WHAT IS NEEDED: Look through the entries below and show every line containing the word "函数或函数数组".

Change detection data:
★ ★ ★ ★ ★

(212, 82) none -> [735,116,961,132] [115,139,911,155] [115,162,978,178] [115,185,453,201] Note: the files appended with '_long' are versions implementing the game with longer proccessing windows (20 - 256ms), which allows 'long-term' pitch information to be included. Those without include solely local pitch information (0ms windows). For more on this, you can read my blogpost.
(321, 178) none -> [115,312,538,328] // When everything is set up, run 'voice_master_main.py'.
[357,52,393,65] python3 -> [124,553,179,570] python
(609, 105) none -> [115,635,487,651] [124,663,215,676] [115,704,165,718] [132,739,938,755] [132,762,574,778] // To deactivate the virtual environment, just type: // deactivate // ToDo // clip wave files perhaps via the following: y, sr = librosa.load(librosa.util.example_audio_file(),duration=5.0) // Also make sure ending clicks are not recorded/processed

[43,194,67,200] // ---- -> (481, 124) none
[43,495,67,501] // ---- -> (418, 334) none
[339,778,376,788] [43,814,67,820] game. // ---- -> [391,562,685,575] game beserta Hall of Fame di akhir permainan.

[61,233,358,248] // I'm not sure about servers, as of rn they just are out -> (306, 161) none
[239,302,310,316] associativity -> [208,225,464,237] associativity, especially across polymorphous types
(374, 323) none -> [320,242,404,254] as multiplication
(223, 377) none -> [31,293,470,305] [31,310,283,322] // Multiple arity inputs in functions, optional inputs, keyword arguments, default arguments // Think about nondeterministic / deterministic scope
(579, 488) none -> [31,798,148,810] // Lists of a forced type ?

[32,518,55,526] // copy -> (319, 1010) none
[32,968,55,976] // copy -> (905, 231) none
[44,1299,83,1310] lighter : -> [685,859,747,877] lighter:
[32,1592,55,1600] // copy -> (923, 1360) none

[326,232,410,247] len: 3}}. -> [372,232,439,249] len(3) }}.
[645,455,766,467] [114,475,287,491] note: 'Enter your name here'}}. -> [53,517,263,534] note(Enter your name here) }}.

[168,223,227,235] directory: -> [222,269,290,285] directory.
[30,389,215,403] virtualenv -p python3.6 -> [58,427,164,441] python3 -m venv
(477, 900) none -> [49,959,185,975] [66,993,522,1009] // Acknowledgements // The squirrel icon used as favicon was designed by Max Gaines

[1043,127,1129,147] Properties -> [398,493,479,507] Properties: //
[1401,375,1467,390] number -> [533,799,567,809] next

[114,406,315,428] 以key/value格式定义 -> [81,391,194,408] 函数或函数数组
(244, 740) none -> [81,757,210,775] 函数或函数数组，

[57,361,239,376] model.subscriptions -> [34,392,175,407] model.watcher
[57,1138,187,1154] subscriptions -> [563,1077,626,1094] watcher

★ ★ ★ ★ ★

EXPECTED ANSWER:
[114,406,315,428] 以key/value格式定义 -> [81,391,194,408] 函数或函数数组
(244, 740) none -> [81,757,210,775] 函数或函数数组，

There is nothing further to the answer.